One of my adorable milk recipients with my milk |
I hoped with my second baby, who would of course be
full-term, that I’d finally breastfeed her as I’d always imagined, snuggled
close in a soft rocking chair. The morning after I had my daughter 11 weeks
early, the lactation consultant wheeled the hospital-grade pump into the room.

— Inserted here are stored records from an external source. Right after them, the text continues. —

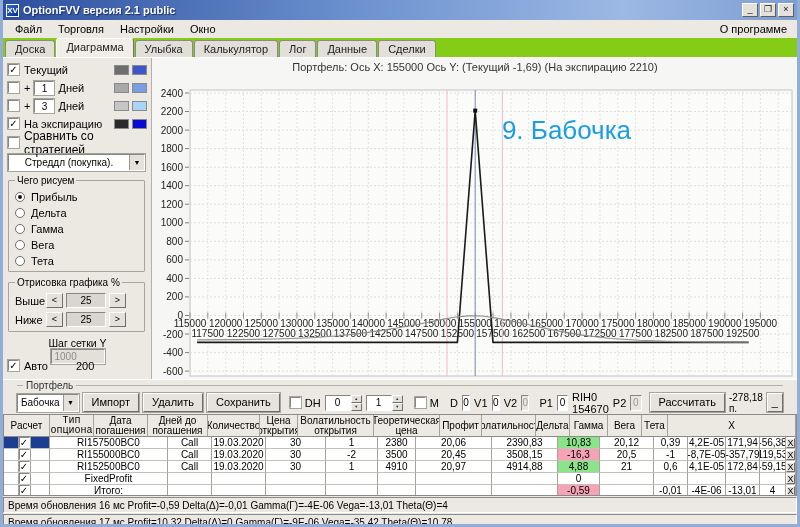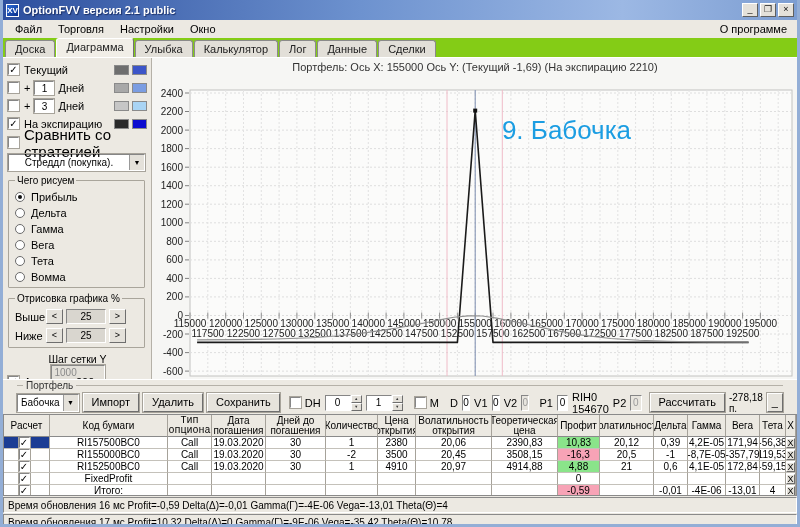--- a/index.html
+++ b/index.html
@@ -167,21 +167,21 @@
           <div class="row">
             <div class="cb">✓</div>
             <span>На экспирацию</span>
             <div class="sw sw-first" style="background: rgb(42, 42, 42);"></div>
             <div class="sw" style="background: rgb(11, 11, 207);"></div>
           </div>
         </div>
 
       <div class="row" style="margin-top:2px">
         <div class="cb"></div>
-        <span style="font-size:15px">Сравнить со стратегией</span>
+        <span style="font-size:12px">Сравнить со стратегией</span>
       </div>
 
       <div class="combo side-combo">
         <div class="txt">Стреддл (покупка).</div>
         <div class="arrow">▼</div>
       </div>
 
       <fieldset class="grp">
         <legend>Чего рисуем</legend>
         <div>
@@ -199,24 +199,20 @@
               <div class="radio"></div>
               <span>Гамма</span>
             </div>
             <div class="radio-row">
               <div class="radio"></div>
               <span>Вега</span>
             </div>
             <div class="radio-row">
               <div class="radio"></div>
               <span>Тета</span>
-            </div>
-            <div class="radio-row">
-              <div class="radio"></div>
-              <span>Вомма</span>
             </div>
           </div>
       </fieldset>
 
       <fieldset class="grp">
         <legend>Отрисовка графика %</legend>
         <div>
             <div class="spinrow">
               <span class="lbl">Выше</span>
               <div class="sbtn">&lt;</div>
@@ -459,21 +455,20 @@
       <div class="pf-sp"></div>
       <div class="btn">Рассчитать ГО</div>
       <span class="margin-val">-278,18 п.</span>
       <div class="btn" style="padding:0 4px">_</div>
     </div>
   </div>
 
   <div class="tbl">
       <div class="tr head">
         <div class="th" style="flex: 0 0 46px;">Расчет</div>
-        <div class="th" style="flex: 0 0 118px;">Код бумаги</div>
         <div class="th" style="flex: 0 0 44px; font-family: Liberation Mono, monospace;">Тип
 опциона</div>
         <div class="th" style="flex: 0 0 54px;">Дата
 погашения</div>
         <div class="th" style="flex: 0 0 60px;">Дней до
 погашения</div>
         <div class="th" style="flex: 0 0 52px;">Количество</div>
         <div class="th" style="flex: 0 0 38px;">Цена
 открытия</div>
         <div class="th" style="flex: 0 0 76px;">Волатильность

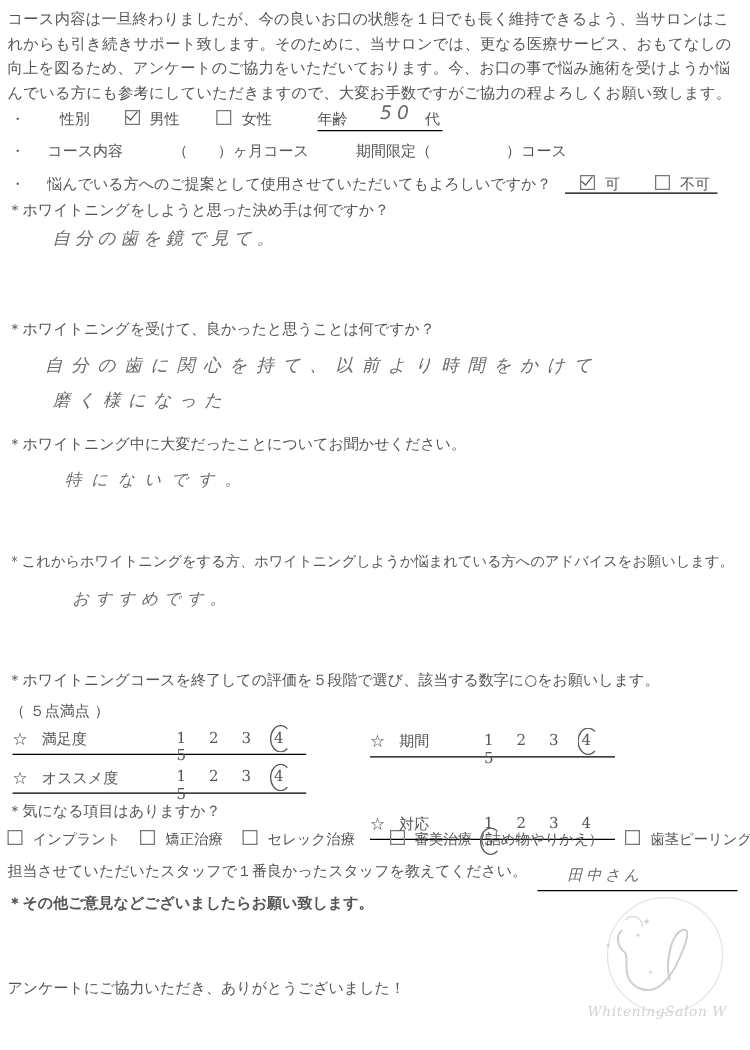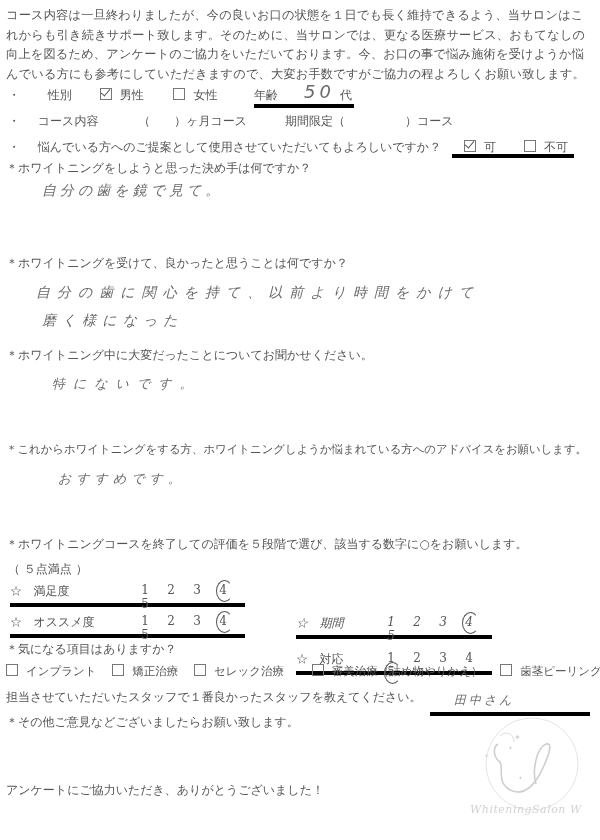--- a/index.html
+++ b/index.html
@@ -2,21 +2,21 @@
 <html><head>
   <meta charset="utf-8">
   <style>
     html, body { margin:0; padding:0; background:#ffffff; }
     body { width:600px; height:840px; position:relative; overflow:hidden;
       font-family: "DejaVu Serif", "Liberation Serif", serif; color:#5a5a5a; font-size:12px; }
     .abs { position:absolute; white-space:nowrap; }
     .intro { position:absolute; left:6px; top:6px; width:590px; font-size:12.2px; line-height:19.5px; letter-spacing:0.2px; color:#555; white-space:normal; }
     .q { font-size:12px; color:#555; }
     .hand { font-family: "DejaVu Sans", sans-serif; color:#6a6a6a; font-weight:300; font-style:italic; letter-spacing:4px; }
-    .uline { border-bottom:4px solid #000000; }
+    .uline { border-bottom:1px solid #000000; }
     .box { display:inline-block; width:10px; height:10px; border:1px solid #777; vertical-align:-1px; position:relative; margin-right:8px; }
     .box.checked::after { content:""; position:absolute; left:2px; top:-2px; width:4px; height:8px; border-right:1.5px solid #555; border-bottom:1.5px solid #555; transform:rotate(40deg); }
     .rating-row { position:absolute; height:20px; }
     .rating-row .lbl { position:absolute; left:0; top:0; }
     .rating-row .nums { position:absolute; top:0; }
     .rating-row .nums span { display:inline-block; width:26px; text-align:center; position:relative; }
     .rating-row .nums span.circled::before { content:""; position:absolute; left:6px; top:-3px; width:15px; height:20px; border:1px solid #555; border-radius:50%; border-right-color:transparent; }
     .logo { position:absolute; left:470px; top:712px; width:110px; height:110px; }
     .logo-text { position:absolute; left:470px; top:803px; width:130px; font-family:"DejaVu Serif", serif; font-style:italic; font-size:11px; color:#d2d2d2; letter-spacing:0.5px; }
   </style>
@@ -30,21 +30,21 @@
   <span style="margin-left:24px;">性別</span>
   <span style="margin-left:24px;">
     <span class="box checked"></span><span>男性</span>
   </span>
   <span style="margin-left:26px;">
     <span class="box"></span><span>女性</span>
   </span>
 </div>
 <div class="abs q uline" style="left:254px; top:87px; width:100px; height:17px;">
   <span>年齢</span>
-  <span class="hand" style="position:absolute; left:50px; top:-6px; font-size:18px;">50</span>
+  <span class="hand" style="position:absolute; left:50px; top:-6px; font-size:15px;">50</span>
   <span style="position:absolute; left:86px; top:0;">代</span>
 </div>
 
 <div class="abs q" style="left:8px; top:113px;">
   <span>・</span>
   <span style="margin-left:14px;">コース内容</span>
   <span style="margin-left:36px;">（　　）ヶ月コース</span>
   <span style="margin-left:34px;">期間限定（　　　　　）コース</span>
 </div>
 
@@ -77,21 +77,21 @@
 <div class="abs q" style="left:6px; top:536px;">＊ホワイトニングコースを終了しての評価を５段階で選び、該当する数字に○をお願いします。</div>
 <div class="abs q" style="left:8px; top:561px;">（ ５点満点 ）</div>
 
 <div class="rating-row q uline" style="left:10px; top:583px; width:235px;">
   <span class="lbl"><span>☆</span>&nbsp;&nbsp;&nbsp;<span>満足度</span></span>
   <span class="nums" style="left:122px;">
     <span>1</span><span>2</span><span>3</span><span class="circled">4</span><span>5</span>
   </span>
 </div>
 
-<div class="rating-row q uline" style="left:296px; top:615px; width:196px;font-style:italic;">
+<div class="rating-row q uline" style="left:296px; top:585px; width:196px;">
   <span class="lbl"><span>☆</span>&nbsp;&nbsp;&nbsp;<span>期間</span></span>
   <span class="nums" style="left:82px;">
     <span>1</span><span>2</span><span>3</span><span class="circled">4</span><span>5</span>
   </span>
 </div>
 
 <div class="rating-row q uline" style="left:10px; top:614px; width:235px;">
   <span class="lbl"><span>☆</span>&nbsp;&nbsp;&nbsp;<span>オススメ度</span></span>
   <span class="nums" style="left:122px;">
     <span>1</span><span>2</span><span>3</span><span class="circled">4</span><span>5</span>
@@ -112,21 +112,21 @@
   <span style="margin-left:12px;"><span class="box"></span><span>セレック治療</span></span>
   <span style="margin-left:24px;"><span class="box"></span><span>審美治療（詰め物やりかえ）</span></span>
   <span style="margin-left:2px;padding-left:12px;"><span class="box"></span><span>歯茎ピーリング</span></span>
 </div>
 
 <div class="abs q" style="left:6px; top:689px;">担当させていただいたスタッフで１番良かったスタッフを教えてください。</div>
 <div class="abs uline" style="left:430px; top:650px; width:160px; height:18px;margin-top:44px;">
   <span class="hand" style="position:absolute; left:24px; top:-2px; font-size:12px; letter-spacing:3px;">田中さん</span>
 </div>
 
-<div class="abs q" style="left:6px; top:714px;">＊その他ご意見などございましたらお願い致します。</div>
+<div class="abs q" style="left:6px; top:714px;font-weight:bold;">＊その他ご意見などございましたらお願い致します。</div>
 
 <svg class="logo" viewBox="0 0 110 110">
   <circle cx="62" cy="52" r="46" fill="none" stroke="#e4e4e4" stroke-width="1"></circle>
   <path d="M28 32 C 22 36, 24 46, 30 50 C 34 56, 26 70, 40 78 C 52 84, 62 76, 70 62 C 78 46, 84 30, 76 32 C 66 36, 62 60, 66 72" fill="none" stroke="#cfcfcf" stroke-width="1.6"></path>
   <path d="M30 24 C 36 18, 44 22, 44 30" fill="none" stroke="#dadada" stroke-width="1"></path>
   <text x="44" y="28" font-size="8" fill="#d0d0d0">✦</text>
   <text x="38" y="38" font-size="6" fill="#d4d4d4">✦</text>
   <text x="14" y="46" font-size="6" fill="#d4d4d4">✦</text>
   <text x="48" y="68" font-size="6" fill="#d4d4d4">✦</text>
 </svg>

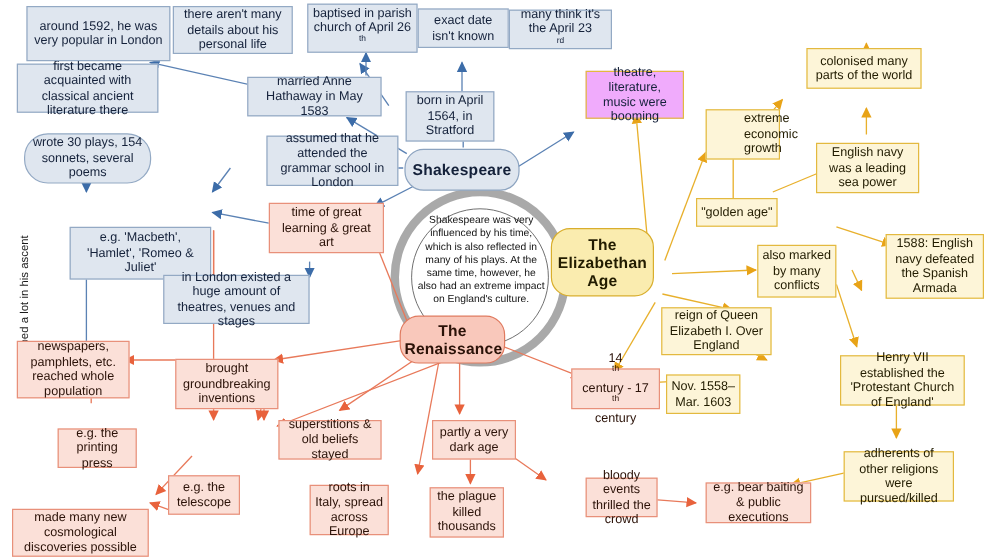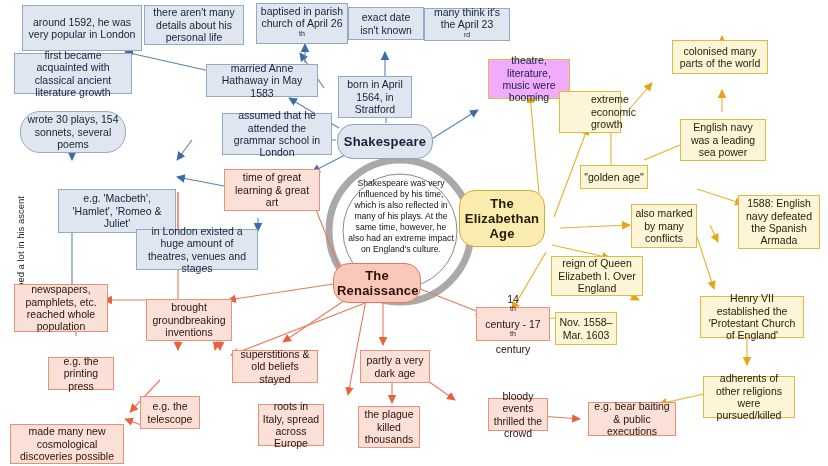--- a/index.html
+++ b/index.html
@@ -149,21 +149,21 @@
 
   <div class="node blue" style="left:348px;top:7px;width:76px;height:33px;">
     <span>exact date isn't known</span>
   </div>
 
   <div class="node blue" style="left:424px;top:8px;width:86px;height:33px;">
     <span><span>many think it's the April 23</span><sup>rd</sup></span>
   </div>
 
   <div class="node blue" style="left:14px;top:53px;width:118px;height:41px;">
-    <span>first became acquainted with classical ancient literature growth</span>
+    <span>first became acquainted with classical ancient literature there</span>
   </div>
 
   <div class="node blue" style="left:206px;top:64px;width:112px;height:33px;">
     <span>married Anne Hathaway in May 1583</span>
   </div>
 
   <div class="node blue" style="left:338px;top:76px;width:74px;height:42px;">
     <span>born in April 1564, in Stratford</span>
   </div>
 
@@ -204,21 +204,21 @@
   </div>
 
   <div class="node hub pink" style="left:333px;top:263px;width:88px;height:40px;">
     <span>The Renaissance</span>
   </div>
 
   <div class="node yellow" style="left:672px;top:40px;width:96px;height:34px;">
     <span>colonised many parts of the world</span>
   </div>
 
-  <div class="node yellow" style="left:559px;top:91px;width:62px;height:42px;padding-left:31px;">
+  <div class="node yellow" style="left:588px;top:91px;width:62px;height:42px;padding-left:31px;">
     <span>extreme economic growth</span>
   </div>
 
   <div class="node yellow" style="left:680px;top:119px;width:86px;height:42px;">
     <span>English navy was a leading sea power</span>
   </div>
 
   <div class="node yellow" style="left:580px;top:165px;width:68px;height:24px;">
     <span>"golden age"</span>
   </div>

The sight of it actually made me queasy.
For my daughter’s first few months, she tolerated breast milk,
but because she too was a 2.5-pound baby, I accumulated another enormous store
of milk in the freezer. Then, she started having digestive problems, and after
a series of diet changes, we had to eliminate breast milk from her diet
entirely.
I was crushed. I had failed to do so many things for my babies,
like carrying them full-term. The least I could do was provide some of their
food! My dreams of breastfeeding my daughter in an easy chair disintegrated. I
had no room left in the freezer for milk, I was simultaneously caring for a
5-pound preemie and a toddler, and being hooked up to a breast pump was making
life impossible. So I quit.
Just the sight of that deep freezer full of milk irritated
me. It was a reminder of yet another thing I couldn’t do.
After two months, I decided to be proactive. I found a
Facebook page for my area that connects donors with women needing breast milk.
I posted that I had thousands of ounces to share, and within hours, I had
fourteen requests. Fourteen! I sat at my computer and cried while reading each
mom’s request. Their words were so pure and raw. Some of the women had adopted
babies. Two had polycystic ovarian syndrome and produced very little milk. A
few women had preemies who desperately needed the immune support breast milk
provides. The most amazing story was of a woman who had adopted a special needs
baby born early and drug-addicted. At 13 months old, he was still unable to eat
any solid food. She had managed to sustain him on donated breast milk, and
without it, he faced having a tube inserted into his stomach for his feedings. We
met at a restaurant several hours from my house, and I was able to touch the
chubby cheeks of the little boy whom I fed for a week.
Seven times I met women in mall parking lots. I opened up a
cooler and removed bag after bag of frozen milk. My baby was in the NICU when I
was pumping that milk. I had sobbed while pumping that milk. I pumped that milk
in the dark of night when the house was sleeping. Now, it was going to baby
after baby, children I’ll never know.
The truth is that milk was not given freely. Had my daughter
been able to eat it, I wouldn’t have been so generous; I would have stockpiled
it for months, over-compensating for my perceived failures. But, what seemed
like another failure was actually a blessing in disguise. Those mothers gave
me, a stranger, a depth of love and gratefulness I’d never before experienced.
It was as if I had pulled a kidney from my body and handed it to them.
As I was emptying the deep freezer, I decided to reintroduce
breast milk to my daughter. I’m not even surprised any more at how this preemie
journey works. Of course, after I’d shared so much milk, my daughter tolerated
breast milk again. Knowing that, would I change what I did? I wouldn’t take
back a single ounce. My daughter will still have a small amount of milk until
she turns one.
As it turns out, donating breast milk was one of the most
magical of all the crazy experiences this journey has given me.